The database has logic built into it and can be applied to specific organisms. Utilizing the hospital standards (based on CDC and other national guidelines), a treatment plan is then created for the individual patient according to those standards.
"One of our goals was to improve first bed compliance — to be sure that as soon as you entered you were immediately placed in an appropriate isolation bed to reduce the risk of spreading the infection, as well as the impact of having to move people multiple times," Evangelista notes. "I was able to work with the IT staff and create an interface between that database and our Eagle registration system."
No more manual collection
The database gets uploaded on a daily basis and feeds the Eagle system, she explains. "So, there is a field the bed assignment people can look at, and a code is generated. The patient is designated as either active or inactive. If you have been coded as active, the field is populated and the bed assignment person can see you've been colonized, and according to our rules, you require isolation."

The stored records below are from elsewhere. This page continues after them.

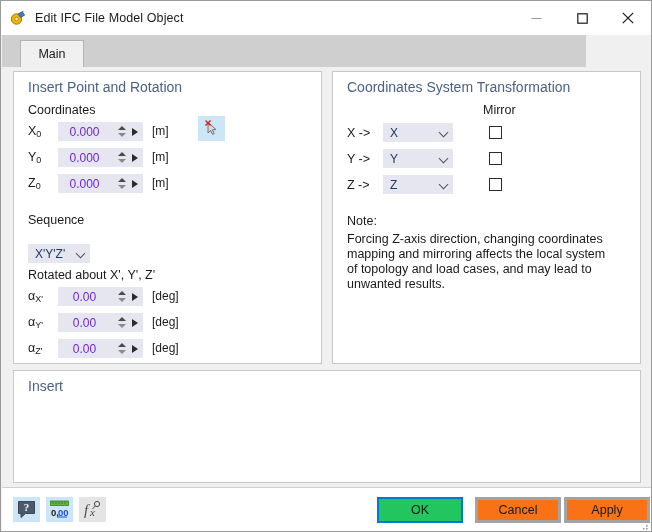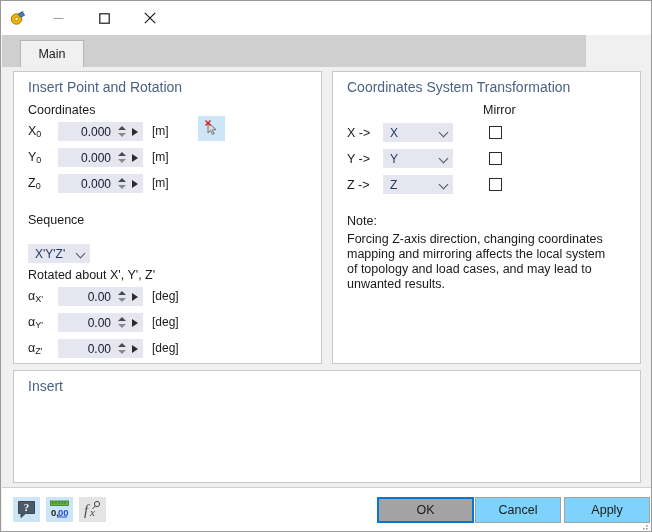"Edit IFC File Model Object" div { html: none -> <div>Edit IFC File Model Object</div> }
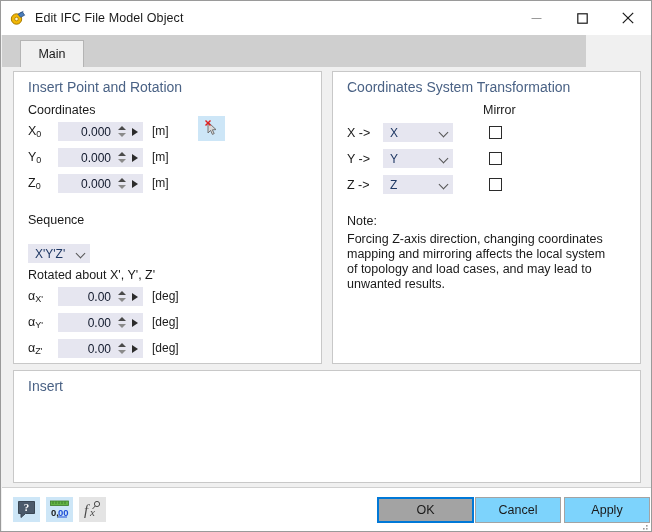"0.000" .spin-value { color: #0f172a -> #6d28d9; text-align: right -> center }
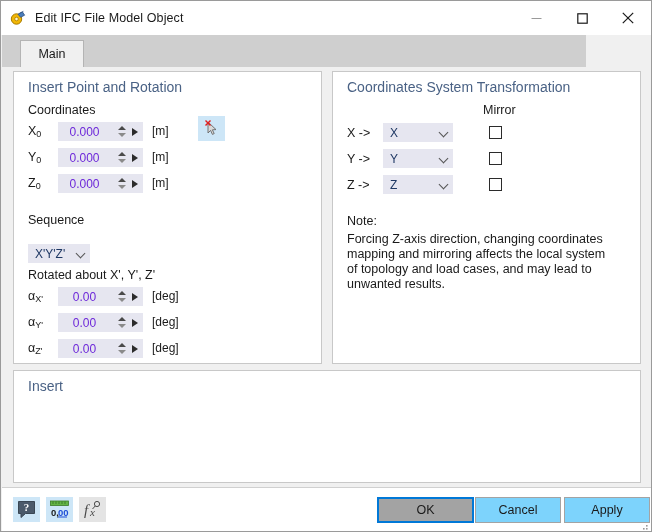"OK" #btn-ok { background: #a3a3a3 -> #22c55e; width: 97px -> 86px }
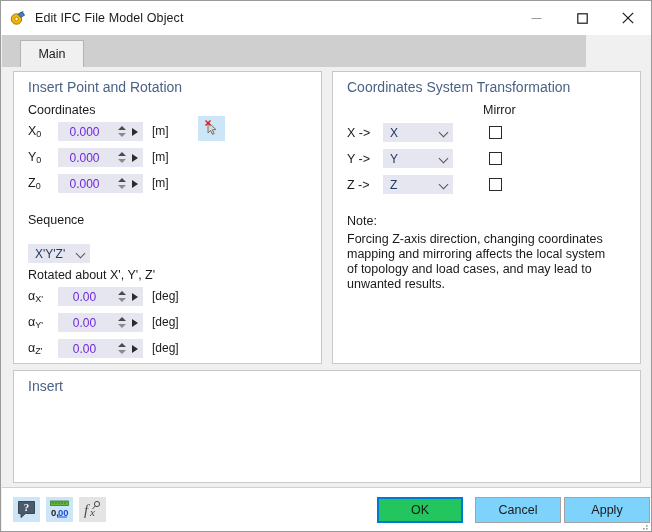"Cancel" .dlgbtn { background: #7dd3fc -> #f97316; border: 1px solid #a3a3a3 -> 3px solid #a3a3a3 }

The facility, she adds, also has a pre-admit tracking system that interfaces with the database, "So we can look at it in both ways."
Evangelista says she had excellent support from the IT department. "They had to write the interfaces, and I and the managers of the discharge and billing and bed management departments trained the staff on how to identify the patients. Now, fortunately, we've been able to add an automated piece, and every month we can see how we're doing."
Reporting mechanism
Originally, says Evangelista, the data collection was "somewhat" manual. "We ran the report that identified infected patients, and then went to the admitting paperwork and looked at bed assignments," she relates. "Now, I get a report directly from the database that gives me all the information in an Excel format — including the room assignments. We run that against a 'lookup' to identify the percentage of patients who went to a private isolation room — and I can request a second report that will also tell me how many were cohorted or placed in a blocked room."
To sustain and institutionalize project results, a reporting mechanism was developed in the control phase of the Six Sigma process to integrate and include isolation management measures in the hospital's Intranet site. This involved the creation of a new portal so that the epidemiology department can take this success even further. "Now that we've achieved a certain level of compliance, they will build it into their processes to monitor if they are maintaining gains or improving upon them," Evangelista says.
To date, she adds, "We have maintained this [improved] level of performance."